PRÉSENTATION
Marcel Le Blanc (parfois orthographié Leblanc) naquit à Dijon le 12 août 1653 et entra très jeune dans la Compagnie de Jésus. Il fut choisi en 1687 pour être l'un des quatorze jésuites mathématiciens envoyés au Siam par Louis XIV à la demande du roi Naraï. Lors de ce séjour, il passa notamment plusieurs mois dans un monastère pour y apprendre le siamois. Chassé du royaume avec les troupes françaises par le coup d'État de Phetracha en 1688, il rejoignit Pondichéry sur le navire l'Oriflamme, puis s'embarqua pour la France sur le Coche. Les Français, qui ignoraient que la guerre avait éclaté entre la France et les Provinces-Unies, firent escale au cap de Bonne-Espérance, tenu par les Hollandais, et y furent capturés, puis envoyés prisonniers à Middelbourg, en Hollande. Le père Le Blanc fut relâché à la fin de l'année 1689, à la faveur d'un échange de prisonniers. De retour en France, il rédigea son Histoire de la révolution du royaume de Siam arrivée en l'année 1688, et de l'état présent des Indes qui fut publiée en deux volumes chez Horace Molin, à Lyon, en 1692, puis il s'embarqua pour la Chine avec un groupe de seize jésuites, dont le père Philippe Couplet. Il n'y arriva jamais, il mourut en 1693 au large du Mozambique.

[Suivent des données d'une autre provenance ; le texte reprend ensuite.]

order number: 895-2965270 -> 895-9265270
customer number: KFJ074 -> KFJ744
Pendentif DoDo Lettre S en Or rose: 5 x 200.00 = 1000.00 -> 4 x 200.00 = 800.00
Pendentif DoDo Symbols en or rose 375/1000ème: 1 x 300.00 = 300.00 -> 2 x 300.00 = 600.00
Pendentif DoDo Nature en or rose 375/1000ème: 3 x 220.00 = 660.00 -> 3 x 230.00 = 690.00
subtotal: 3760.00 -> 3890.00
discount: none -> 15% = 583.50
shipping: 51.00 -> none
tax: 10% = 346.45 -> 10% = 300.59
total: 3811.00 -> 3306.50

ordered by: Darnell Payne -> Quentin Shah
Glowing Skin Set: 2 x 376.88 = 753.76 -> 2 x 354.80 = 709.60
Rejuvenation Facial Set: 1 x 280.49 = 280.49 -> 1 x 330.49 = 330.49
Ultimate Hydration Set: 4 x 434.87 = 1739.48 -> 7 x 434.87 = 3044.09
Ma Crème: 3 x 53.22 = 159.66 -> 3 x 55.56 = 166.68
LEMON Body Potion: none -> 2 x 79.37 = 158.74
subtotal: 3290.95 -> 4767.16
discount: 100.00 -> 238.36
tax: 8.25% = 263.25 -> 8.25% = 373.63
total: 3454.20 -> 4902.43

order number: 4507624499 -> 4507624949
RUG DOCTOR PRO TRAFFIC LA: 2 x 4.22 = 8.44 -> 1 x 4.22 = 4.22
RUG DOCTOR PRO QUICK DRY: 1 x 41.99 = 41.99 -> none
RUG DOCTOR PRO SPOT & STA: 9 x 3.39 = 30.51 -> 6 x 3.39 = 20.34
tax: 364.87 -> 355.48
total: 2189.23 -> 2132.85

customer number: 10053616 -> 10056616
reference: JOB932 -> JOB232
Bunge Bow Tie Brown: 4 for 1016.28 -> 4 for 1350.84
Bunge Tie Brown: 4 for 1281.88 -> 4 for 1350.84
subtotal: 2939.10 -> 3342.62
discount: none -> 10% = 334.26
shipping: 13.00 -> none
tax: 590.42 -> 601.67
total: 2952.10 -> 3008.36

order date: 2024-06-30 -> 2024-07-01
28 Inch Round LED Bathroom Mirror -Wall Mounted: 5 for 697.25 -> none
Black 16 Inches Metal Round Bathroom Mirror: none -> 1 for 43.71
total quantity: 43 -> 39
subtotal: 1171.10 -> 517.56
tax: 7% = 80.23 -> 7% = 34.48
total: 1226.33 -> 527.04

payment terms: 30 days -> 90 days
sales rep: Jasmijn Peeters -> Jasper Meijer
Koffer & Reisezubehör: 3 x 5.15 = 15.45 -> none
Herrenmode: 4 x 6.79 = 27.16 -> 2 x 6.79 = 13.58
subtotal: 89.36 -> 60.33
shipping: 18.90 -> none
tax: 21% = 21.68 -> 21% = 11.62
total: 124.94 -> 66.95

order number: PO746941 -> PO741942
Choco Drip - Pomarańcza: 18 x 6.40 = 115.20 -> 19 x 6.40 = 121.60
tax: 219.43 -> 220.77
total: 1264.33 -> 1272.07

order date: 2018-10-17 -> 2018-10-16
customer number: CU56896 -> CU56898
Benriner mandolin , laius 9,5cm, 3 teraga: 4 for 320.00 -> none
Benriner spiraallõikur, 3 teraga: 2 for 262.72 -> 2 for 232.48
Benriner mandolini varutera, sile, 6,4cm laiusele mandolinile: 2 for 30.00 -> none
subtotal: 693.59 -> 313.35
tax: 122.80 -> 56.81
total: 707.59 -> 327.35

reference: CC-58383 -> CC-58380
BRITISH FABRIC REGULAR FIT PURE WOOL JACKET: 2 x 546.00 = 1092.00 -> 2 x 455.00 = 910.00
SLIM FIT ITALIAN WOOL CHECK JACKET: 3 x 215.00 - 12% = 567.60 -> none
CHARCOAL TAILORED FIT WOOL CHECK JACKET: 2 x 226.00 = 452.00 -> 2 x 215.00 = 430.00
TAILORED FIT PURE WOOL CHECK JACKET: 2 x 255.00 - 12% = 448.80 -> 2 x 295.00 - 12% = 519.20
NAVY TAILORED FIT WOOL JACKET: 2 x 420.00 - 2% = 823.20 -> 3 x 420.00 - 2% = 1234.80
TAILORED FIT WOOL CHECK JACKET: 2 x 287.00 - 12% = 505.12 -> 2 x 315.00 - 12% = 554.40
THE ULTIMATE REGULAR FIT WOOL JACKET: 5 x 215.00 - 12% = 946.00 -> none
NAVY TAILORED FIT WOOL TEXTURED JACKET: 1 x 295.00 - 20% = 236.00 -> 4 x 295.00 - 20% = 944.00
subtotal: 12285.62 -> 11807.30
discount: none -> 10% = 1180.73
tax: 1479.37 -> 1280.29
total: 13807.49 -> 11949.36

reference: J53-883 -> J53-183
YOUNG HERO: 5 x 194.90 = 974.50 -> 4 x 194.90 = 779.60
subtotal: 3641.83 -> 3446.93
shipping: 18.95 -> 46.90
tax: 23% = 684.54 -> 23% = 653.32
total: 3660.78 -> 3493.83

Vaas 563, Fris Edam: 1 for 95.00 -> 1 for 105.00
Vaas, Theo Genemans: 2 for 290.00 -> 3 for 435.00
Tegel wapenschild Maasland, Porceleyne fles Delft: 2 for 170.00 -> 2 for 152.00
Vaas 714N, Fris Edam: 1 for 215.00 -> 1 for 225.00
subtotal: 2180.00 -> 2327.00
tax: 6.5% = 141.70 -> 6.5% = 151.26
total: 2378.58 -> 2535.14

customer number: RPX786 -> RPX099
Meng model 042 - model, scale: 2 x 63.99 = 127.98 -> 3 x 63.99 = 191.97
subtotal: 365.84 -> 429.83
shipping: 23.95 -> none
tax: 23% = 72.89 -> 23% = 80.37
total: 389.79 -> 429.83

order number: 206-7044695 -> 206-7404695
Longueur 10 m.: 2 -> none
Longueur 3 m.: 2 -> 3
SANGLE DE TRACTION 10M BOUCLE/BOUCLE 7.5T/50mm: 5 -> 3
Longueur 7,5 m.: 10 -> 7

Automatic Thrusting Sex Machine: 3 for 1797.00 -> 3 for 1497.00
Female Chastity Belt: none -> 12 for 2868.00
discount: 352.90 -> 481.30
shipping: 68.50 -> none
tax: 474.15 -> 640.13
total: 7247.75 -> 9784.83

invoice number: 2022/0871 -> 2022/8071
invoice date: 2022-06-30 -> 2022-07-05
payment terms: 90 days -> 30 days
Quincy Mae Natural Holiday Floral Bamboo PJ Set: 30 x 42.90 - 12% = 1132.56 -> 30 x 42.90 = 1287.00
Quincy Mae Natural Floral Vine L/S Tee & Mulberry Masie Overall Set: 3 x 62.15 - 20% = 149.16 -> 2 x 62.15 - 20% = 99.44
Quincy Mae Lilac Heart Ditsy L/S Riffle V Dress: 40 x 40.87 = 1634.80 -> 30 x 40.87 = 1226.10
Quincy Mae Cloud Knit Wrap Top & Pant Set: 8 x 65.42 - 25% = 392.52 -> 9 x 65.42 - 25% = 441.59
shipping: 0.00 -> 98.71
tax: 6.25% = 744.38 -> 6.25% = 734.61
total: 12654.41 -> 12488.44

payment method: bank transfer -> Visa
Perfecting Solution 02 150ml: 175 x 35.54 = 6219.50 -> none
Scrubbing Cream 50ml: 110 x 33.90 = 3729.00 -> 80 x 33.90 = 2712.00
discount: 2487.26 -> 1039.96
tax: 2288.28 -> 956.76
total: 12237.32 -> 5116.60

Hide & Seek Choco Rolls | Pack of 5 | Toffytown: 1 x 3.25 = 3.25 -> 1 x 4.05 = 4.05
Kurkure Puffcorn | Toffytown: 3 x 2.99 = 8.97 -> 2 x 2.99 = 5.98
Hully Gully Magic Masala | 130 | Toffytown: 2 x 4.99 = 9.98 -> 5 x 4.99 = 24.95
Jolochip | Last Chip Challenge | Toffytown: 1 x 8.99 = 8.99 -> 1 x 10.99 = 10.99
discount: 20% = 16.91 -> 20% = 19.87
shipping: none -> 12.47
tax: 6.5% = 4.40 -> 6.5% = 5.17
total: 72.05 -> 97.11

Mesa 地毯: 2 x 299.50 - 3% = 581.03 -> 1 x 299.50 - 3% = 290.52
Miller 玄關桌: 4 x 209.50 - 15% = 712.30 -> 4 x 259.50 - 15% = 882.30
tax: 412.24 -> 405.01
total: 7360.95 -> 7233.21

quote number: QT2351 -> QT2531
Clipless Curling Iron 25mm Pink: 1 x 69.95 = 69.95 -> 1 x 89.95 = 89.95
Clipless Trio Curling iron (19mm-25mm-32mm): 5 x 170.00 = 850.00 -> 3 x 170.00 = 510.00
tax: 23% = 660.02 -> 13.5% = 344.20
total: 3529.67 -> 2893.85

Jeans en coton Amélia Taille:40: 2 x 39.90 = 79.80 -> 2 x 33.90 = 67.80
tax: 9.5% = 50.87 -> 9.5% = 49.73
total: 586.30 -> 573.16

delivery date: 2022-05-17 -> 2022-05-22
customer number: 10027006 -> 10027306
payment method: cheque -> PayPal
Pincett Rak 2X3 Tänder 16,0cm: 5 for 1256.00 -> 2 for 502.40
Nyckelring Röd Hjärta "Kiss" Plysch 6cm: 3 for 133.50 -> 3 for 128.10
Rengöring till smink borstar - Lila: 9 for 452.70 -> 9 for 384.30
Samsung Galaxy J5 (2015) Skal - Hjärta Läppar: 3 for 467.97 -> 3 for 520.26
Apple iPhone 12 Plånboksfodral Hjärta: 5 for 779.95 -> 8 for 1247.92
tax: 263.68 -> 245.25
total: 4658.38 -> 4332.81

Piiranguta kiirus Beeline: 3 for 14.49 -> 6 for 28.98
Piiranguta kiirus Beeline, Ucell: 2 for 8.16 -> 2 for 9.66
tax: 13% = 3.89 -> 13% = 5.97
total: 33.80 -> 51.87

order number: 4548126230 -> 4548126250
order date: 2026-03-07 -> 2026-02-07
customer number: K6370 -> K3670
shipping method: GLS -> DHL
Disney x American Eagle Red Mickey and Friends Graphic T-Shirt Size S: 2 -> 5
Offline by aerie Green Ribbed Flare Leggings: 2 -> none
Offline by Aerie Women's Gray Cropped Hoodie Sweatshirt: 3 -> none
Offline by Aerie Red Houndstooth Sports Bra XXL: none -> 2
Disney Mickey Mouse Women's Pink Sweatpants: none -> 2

Composé de sept livres publiés en deux volumes, l'ouvrage de Marcel Leblanc est un document assez disparate, qu'on pourrait diviser en quatre sections : les 4 premiers livres constituent un document très intéressant et très précieux sur les prémices, le déroulement et les conséquences du coup d'État de 1688, comportant de nombreuses dates et une multitude d'informations de première main. On pourra bâiller à la lecture édifiante, dans le livre III, des persécutions subies par les chrétiens, toujours, bien évidemment, avec un courage admirable. Curieusement, le livre V vient interrompre le fil de cette narration pour développer un long et fastidieux chapitre didactique sur le royaume de Siam, sa géographie, son climat, ses mœurs, sa flore et sa faune, passage obligé peut-être, mais qui ne nous apprend pas grand-chose qu'on ne trouve dans les autres relations antérieures, notamment chez Gervaise ou La Loubère. Le livre VI est consacré à la débâcle et aux pérégrinations de la garnison de Mergui, document d'autant plus intéressant que cet épisode est moins documenté que celui de la garnison de Bangkok. Enfin le livre VII relate le retour vers la France, la capture des vaisseaux au cap de Bonne-Espérance et la captivité.
En bon jésuite, Marcel Le Blanc ne pouvait évidemment pas s'empêcher de décocher des pointes contre les prêtres des Missions Étrangère. S'il faut en croire le père Oudin, ses attaques furent un peu tempérées par sa hiérarchie, qui le censura en quelques passages jugés trop explicites : Le père Marcel Leblanc, jésuite, avait cultivé son esprit par l'étude des Belles-Lettres, des mathématiques et de la théologie. Sa Révolution de Siam est, ce me semble, bien écrite, et ne peut venir que d'un homme d'esprit. Avez-vous ouï dire que nos supérieurs firent retrancher de cet ouvrage un endroit qui aurait pu donner quelques idées peu avantageuses de messieurs des Missions Étrangères ? Je ne prétends pas que le père Leblanc fût excellent mathématicien. Quant à la théologie, il y avait réussi, non pas tout à fait comme un Suarez ni un Maldonat. Il fut choisi pour apprendre la langue de la Cour, comme il le dit lui-même dans sa lettre à ses sœurs, d'où j'ai tiré qu'il avait été à l'école de sancra environ quatre mois. (Le père Oudin, dans Michault, Mélanges historiques et philologiques, 1754, II, pp. 371-372).
Nous avons transcrit ce texte en français moderne, nous en avons revu la ponctuation et nous nous sommes appliqués à rédiger quelques notes pour l'éclairer. Afin de faciliter le chargement des pages, nous avons divisé chaque livre en deux parties. Nous avons volontairement omis, dans le livre VII, de retranscrire une série d'observations et de relevés astronomiques sans grand intérêt (pages 395 à 400 du volume II dans l'édition de 1692).